What actions should be taken?
Poultry farms and markets
Detections in indoor poultry farms where direct or indirect contact with wild birds has been considered negligible indicate transmission of H5N8 virus to these production sectors either from within the poultry industry or other fomites. In accordance with FAO and OIE guidance, most H5N8 HPAI disease control measures should focus on poultry farms and their by-products, and bird markets, including quarantine, stamping out, strict biosecurity, cleaning and disinfection, and trade and movement restrictions. Proper implementation of these steps will help control outbreaks and prevent the spread of the virus. Outreach and communication to allied industries of the poultry sector would be indispensable for compliance and preventing economic losses.
Zoos and other captive collections
Biosecurity measures, with cleansing and disinfection should be applied similarly to zoos and other captive collections.

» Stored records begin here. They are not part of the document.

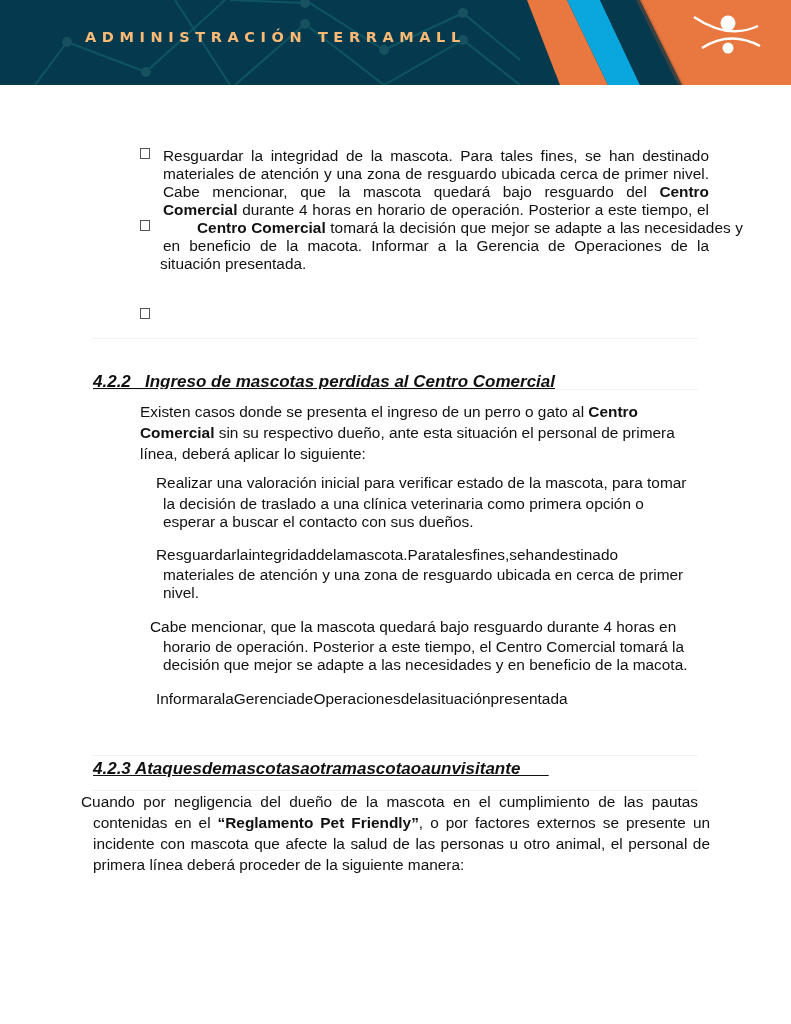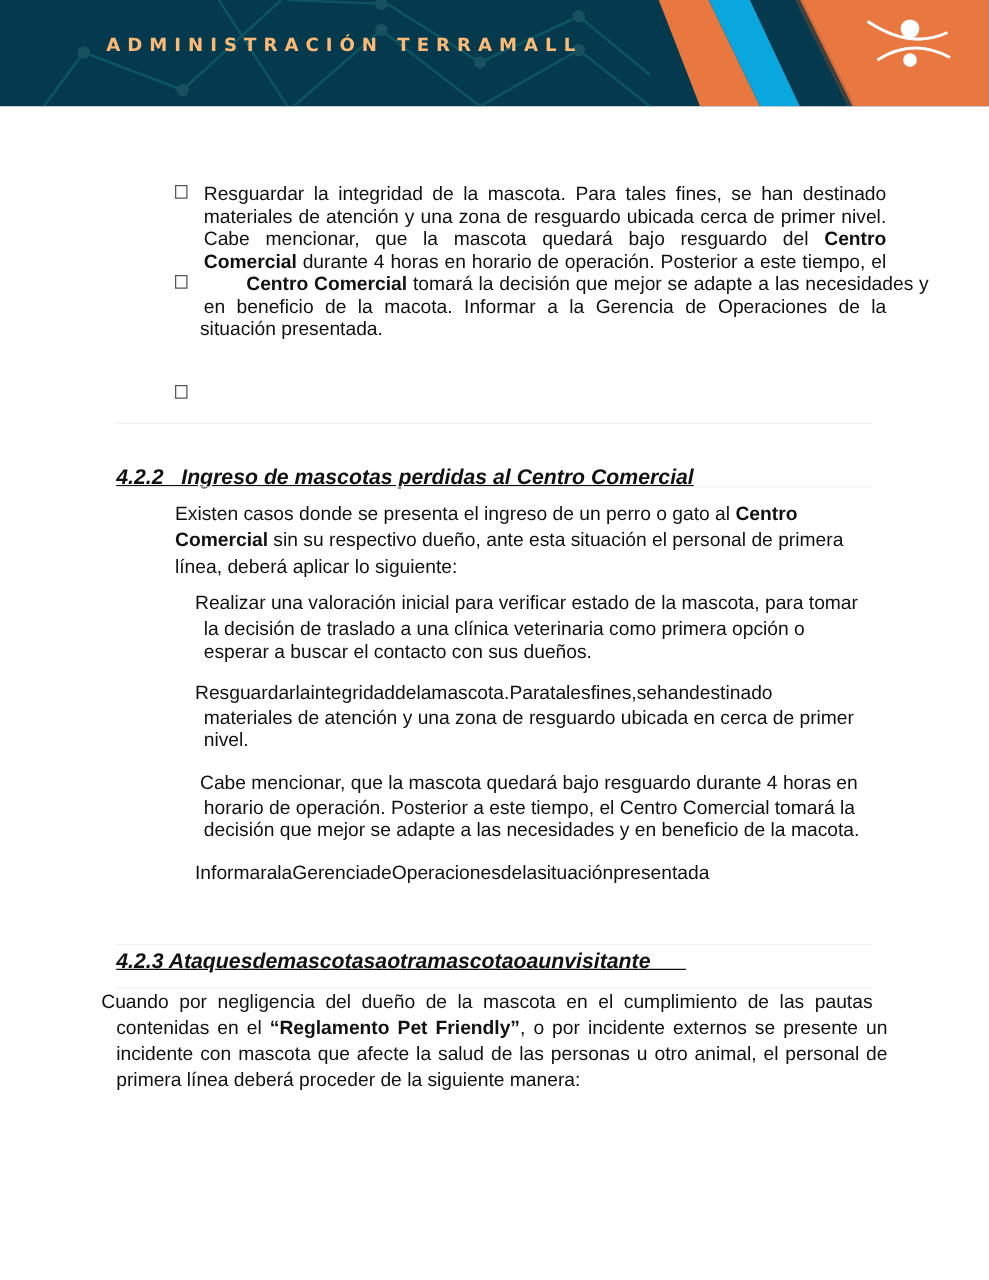--- a/index.html
+++ b/index.html
@@ -106,7 +106,7 @@
     <div class="p" style="left:163px; top:584px;">nivel.</div>
   </div>
   <div>
-    <div class="p" style="left:160px; top:618px;text-align:center;">Cabe mencionar, que la mascota quedará bajo resguardo durante 4 horas en</div>
+    <div class="p" style="left:150px; top:618px;text-align:center;">Cabe mencionar, que la mascota quedará bajo resguardo durante 4 horas en</div>
     <div class="p" style="left:163px; top:638px;">horario de operación. Posterior a este tiempo, el Centro Comercial tomará la</div>
     <div class="p" style="left:163px; top:656px;">decisión que mejor se adapte a las necesidades y en beneficio de la macota.</div>
   </div>

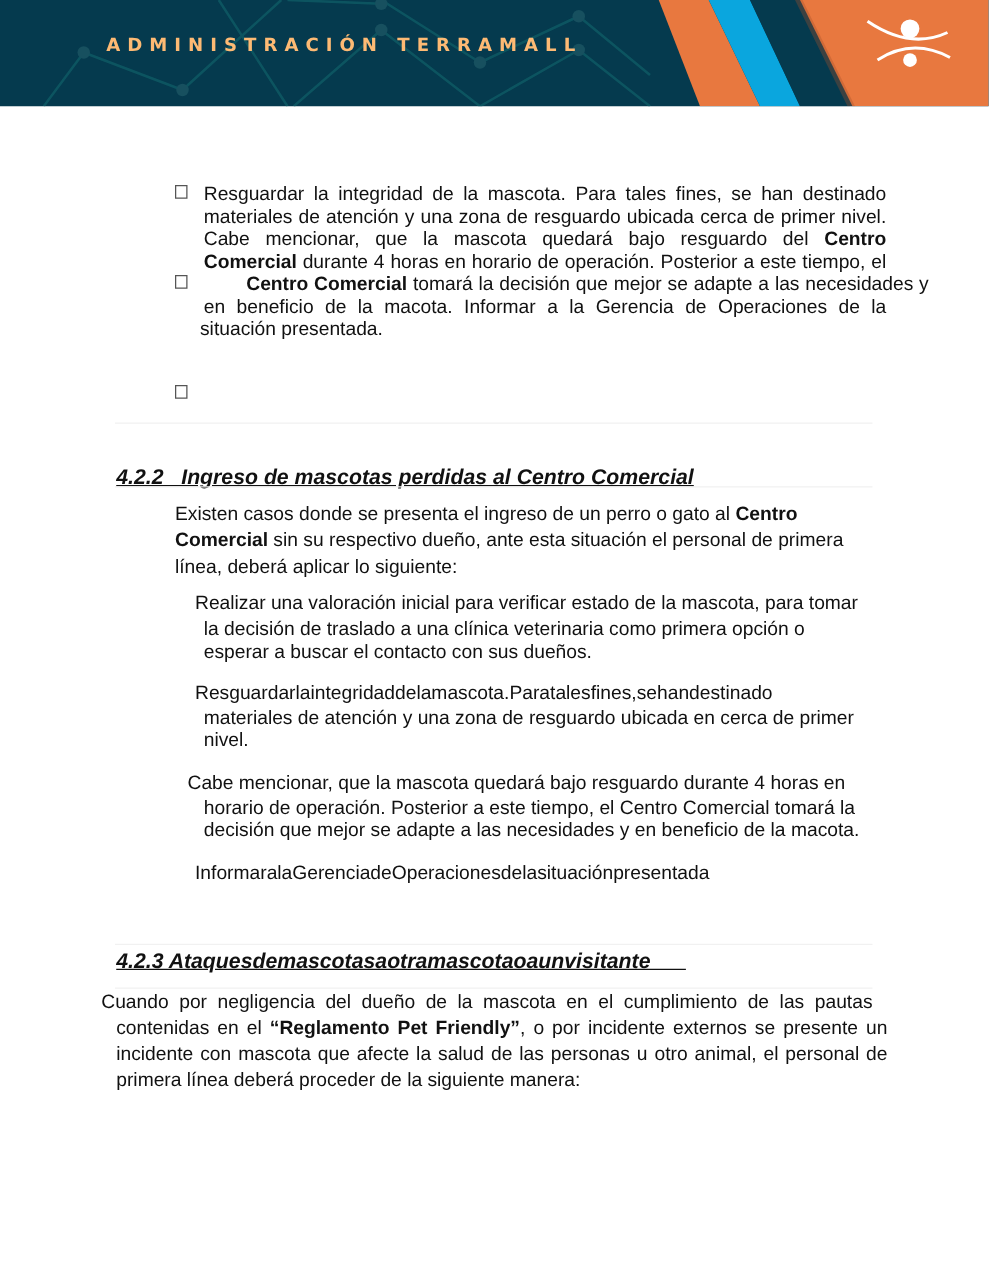--- a/index.html
+++ b/index.html
@@ -121,7 +121,7 @@
 
 <div>
   <div class="p justify" style="left:81px; top:793px; width:617px;">Cuando por negligencia del dueño de la mascota en el cumplimiento de las pautas</div>
-  <div class="p justify" style="left:93px; top:814px; width:617px;"><span>contenidas en el </span><b>“Reglamento Pet Friendly”</b><span>, o por incidente externos se presente un</span></div>
+  <div class="p justify" style="left:93px; top:814px; width:617px;"><span>contenidas en el </span><b>“Reglamento Pet Friendly”</b><span>, o por factores externos se presente un</span></div>
   <div class="p justify" style="left:93px; top:835px; width:617px;">incidente con mascota que afecte la salud de las personas u otro animal, el personal de</div>
   <div class="p" style="left:93px; top:856px;text-align:right;">primera línea deberá proceder de la siguiente manera:</div>
 </div>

In the case of outbreaks, exceptions from complete culling should be considered if a risk assessment is performed and/or birds are of conservation importance, daily clinical surveillance of all birds is guaranteed, a surveillance plan is established, appropriate housing minimizes contact with the possible source of infection, and further spread is properly contained7.
Complete investigations must be carried out before attributing the source of avian influenza virus infection in poultry to any other sources, including wild birds. Al experts (FAO, OIE, Global Consortium for H5N8 and Related Influenza Viruses) agree that culling of wild birds and draining or disinfecting wetlands should not be undertaken since these measures are counterproductive to H5N8 HPAI control. Disturbance of waterbirds and habitat destruction would lead to unforeseen movements of birds into other areas, with potential spread of the virus. Furthermore, such actions would contravene commitments made by signatory countries amongst others to the Convention on the Conservation of Migratory Species of Wild Animals (CMS), the Agreement on the Conservation of African-Eurasian Migratory Waterbirds (AEWA), the Ramsar Convention on Wetlands and the Convention on Biological Diversity (CBD).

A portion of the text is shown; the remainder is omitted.